Re: Usability issue: "Your branch is up to date"

Junio C Hamano <gitster@xxxxxxxxx> · Tue, 04 Feb 2025 09:43:10 -0800

Manuel Quiñones <manuel.por.aca@xxxxxxxxx> writes:

> Thanks for the insightful explanation Junio! Looking forward, do you
> think that it could be possible to record the timestamp that the
> remote-tracking branch has been updated with the remote branch? In
> order to make such information available to the end user.

The time at which each remote-tracking branch was updated is already
recorded in the reflog.  What is missing is the timestamp that a
fetch checked if a remote-tracking branch needs updating, found that
the branch at the remote hasn't changed, and did not update the
remote-tracking branch.

You'd need to first design where to store that information and how.

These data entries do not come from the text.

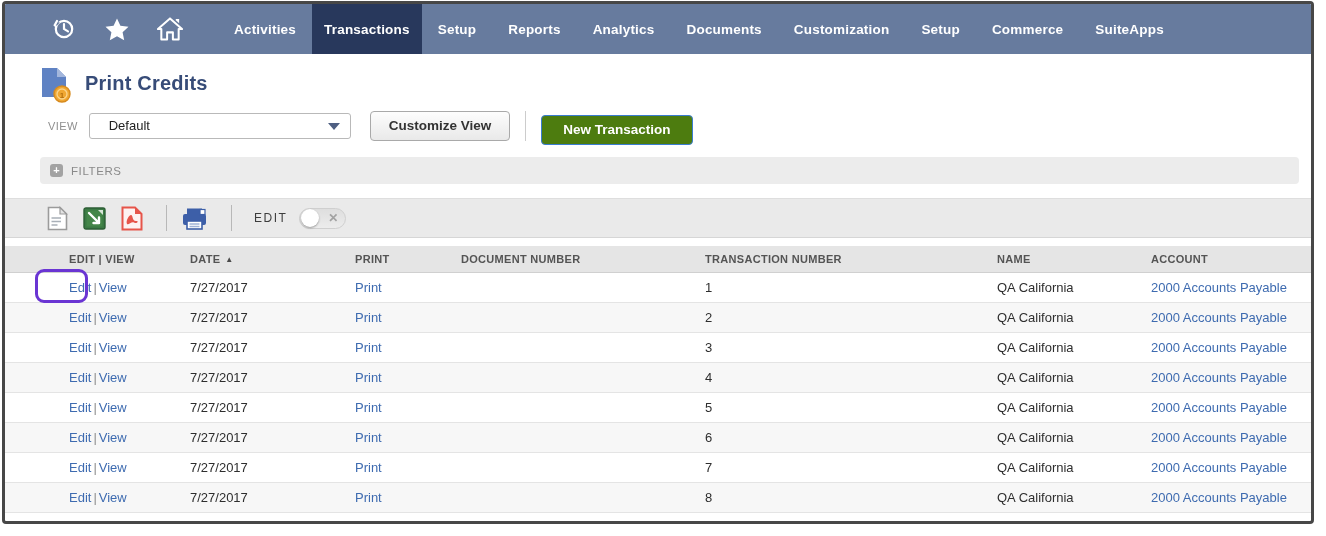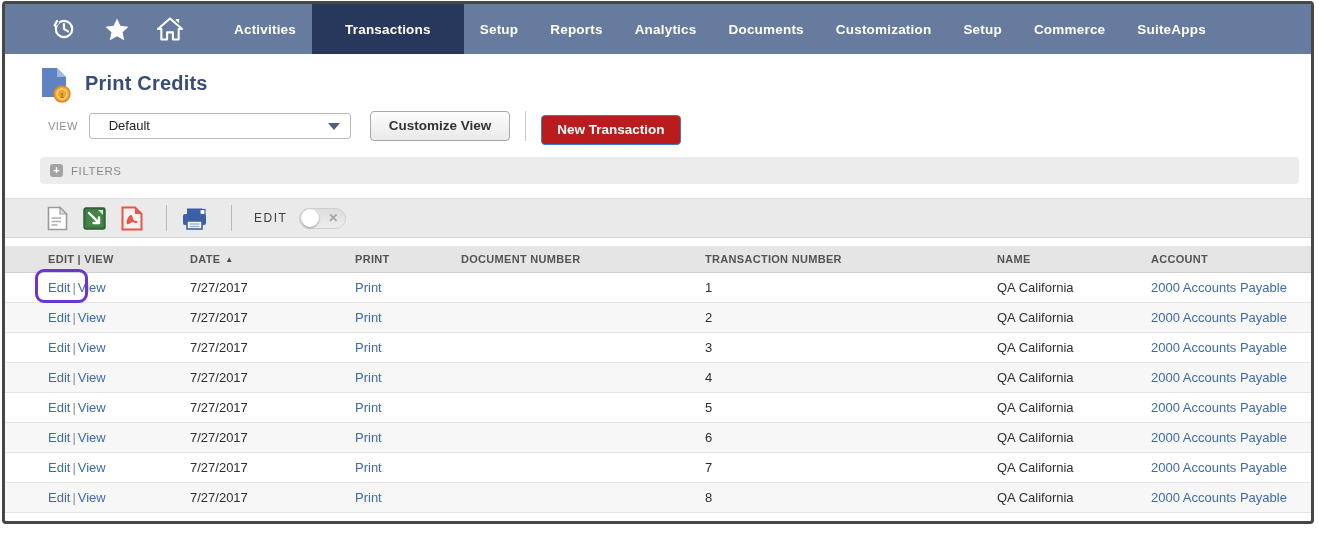"Transactions" .nav-item.active { padding: 0 33px -> 0 12px }
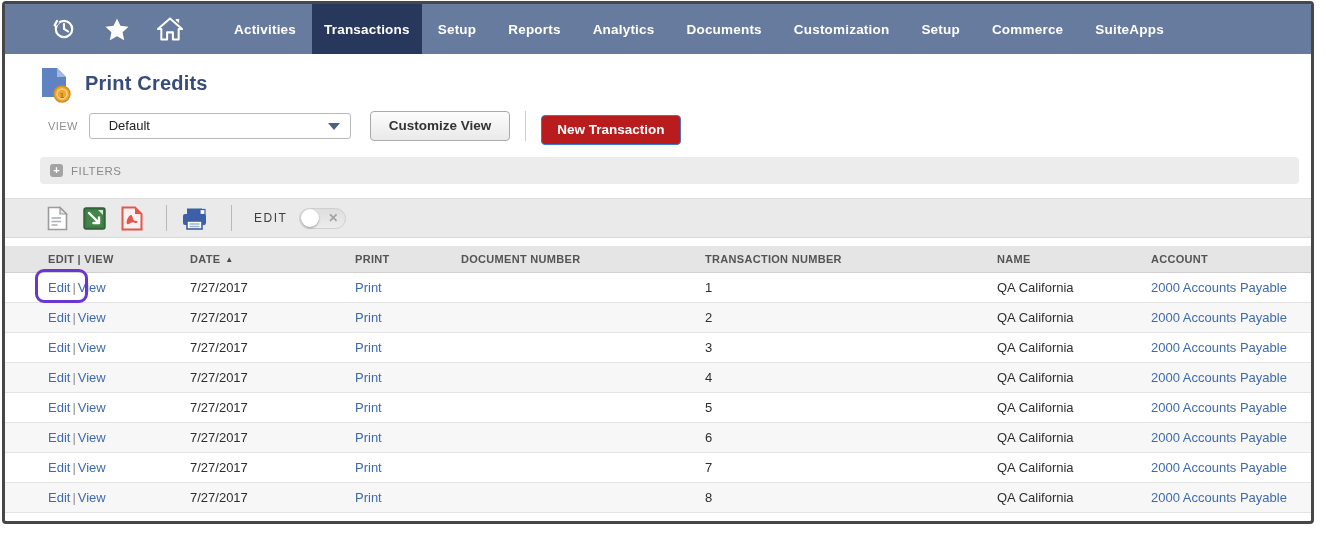"New Transaction" .btn-blue { background: #b91c1c -> #4d7c0f; padding: 0 15px -> 0 21px }
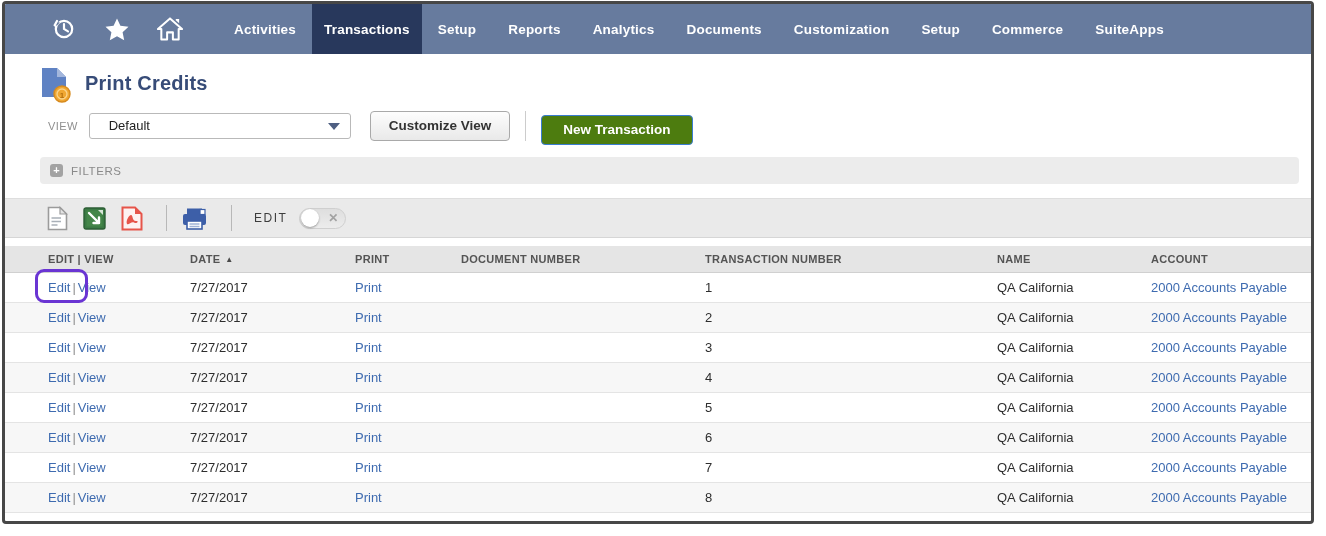"EDIT | VIEW" th.c-editview, td.c-editview { padding-left: 43px -> 64px }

It does not have to be in the reflog, but as a thought experiment,
let's take how the design would go if we decided to use reflog to
store that information.

What a reflog entry records, in textual form, looks like

<old-object-name> <new-object-name> <user-ident> <timestamp> <comment>

We can imagine adding a new reflog entry whenever "git fetch" finds
that the branch at the remote hasn't been updated, with the same
value in <old-object-name> and <new-object-name>.

A reflog file I randomly picked as a sample is ~5k long with 34
entries (it keeps track of my fetching from and pushing to
https://git.kernel.org/pub/scm/git/git.git/#master), so a reflog
costs around 150 bytes per entry, and if you fetch once every hour
that would be like ~3k per branch per day.

While that is a trivial and insignificant number from storage cost
point of view, if you are monitoring the progress of the remote with
"git reflog origin/main", I suspect that such a change would make it
unusably noisy, so "git reflog" command may need to grow an option
that tells it to skip these no-op entries.

As to required change to "git fetch", this may be a bit tricky.

IIRC (I am writing from the memory without looking at the code),
when you say "git fetch [<remote> [<refspec>...]]", what it does
is roughly to:

 - figure out what <remote> and <refspec>... to use from the
   configuration, if omitted on the command line.

 - connect to the remote, and ask the current value of their refs.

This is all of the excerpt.